What they put the most effort into, though, was assembling every known, habited world into the galaxy's first, real government. The dragons took no seat for themselves in the newly created Congress of Worlds, a galaxy-wide democracy that ensured every species and planet was represented. Their warships receded back into the darkness, and while they oversaw, they let the galaxy govern itself.
The representatives, some elected, some appointed, according to the whims of each species, met under their watchful gaze in the Assembly, a massive space station that some called the Capitol. The Congress couldn't have met on any one planet without being accused of bias, and so the Assembly moved according to the whim of all peoples, bouncing from system to system.
What surprised nearly everyone in the galaxy, I think, was that it worked. Scars healed, and while the dragons lording their superiority over us chafed for a while, nearly everyone agreed eventually that it had been better than the alternative. With that, true peace settled over the galaxy for the first time. It was uneasy at first, but as nearly another century passed, that initial, blind anger at those that were so different hesitantly subsided. The lust for war cooled into petty squabbles; entire armadas dispersed and were replaced by the occasional band of pirates that harassed shipping lanes.
The dragons watched us flounder, lending aid when necessary. They watched us struggle, and eventually succeed, in keeping our heads above the water, such as it was. It, like everything, wasn't perfect. There were still dissidents and arguments, brief skirmishes and strained relationships, but on the whole, we were making it work for us. We were able to move forward despite all that had happened between us.
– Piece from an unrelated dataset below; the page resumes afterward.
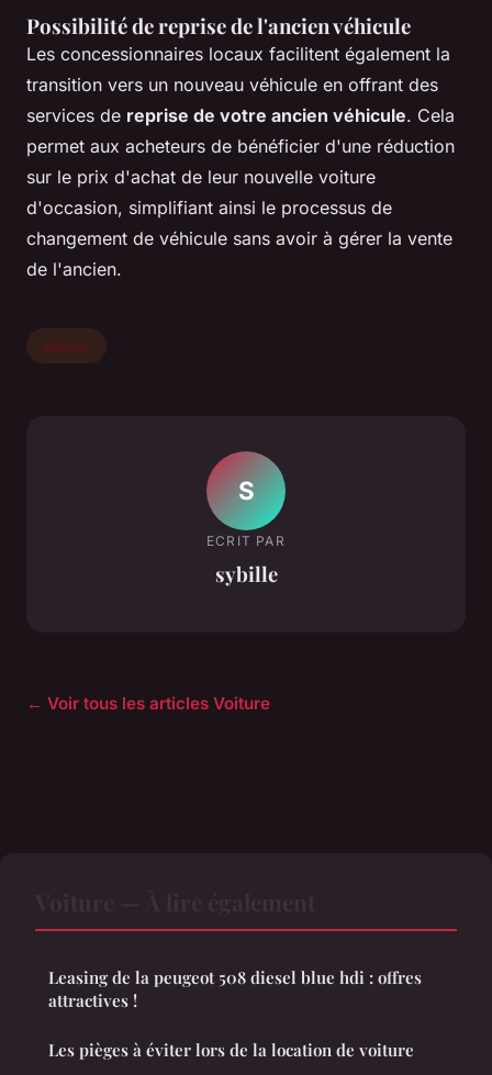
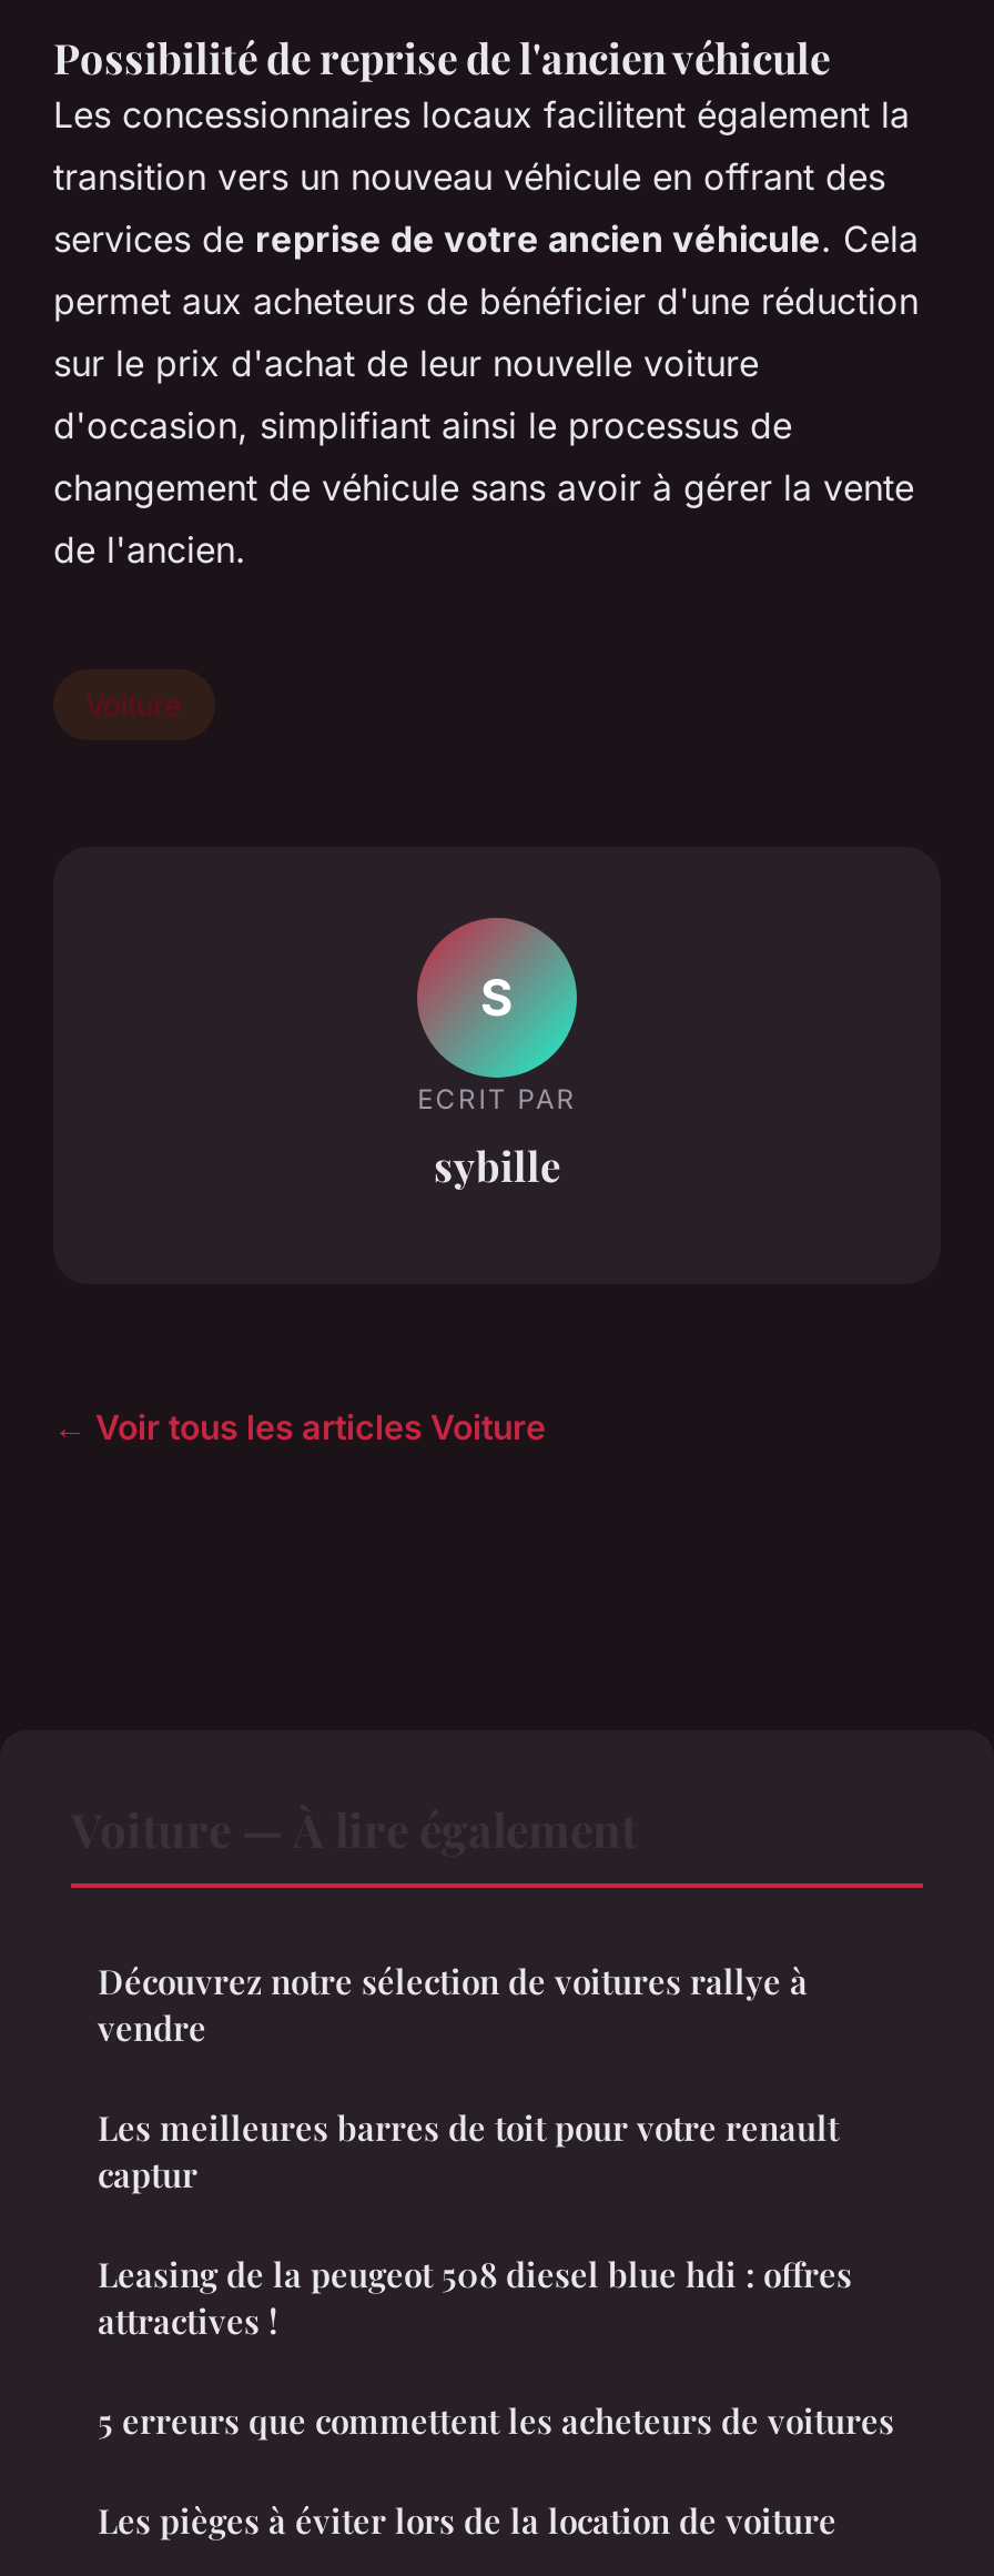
none -> [98,1959,839,2197] Découvrez notre sélection de voitures rallye à | vendre | Les meilleures barres de toit pour votre renault | captur
none -> [98,2399,894,2443] 5 erreurs que commettent les acheteurs de voitures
As the representatives gathered time and time again in the Assembly to speak for their people, the dragons observed from their central ring, facing outward toward the gathered masses. Most believe that they are there to police and oversee, to keep an eye on the burgeoning government. There are others, however, myself included, that think that they look not on the congregation, but further out, beyond us. They sit not as judges, but as silent protectors, watching over us, their eyes directed out, facing the darkness with the light they kindled at their backs.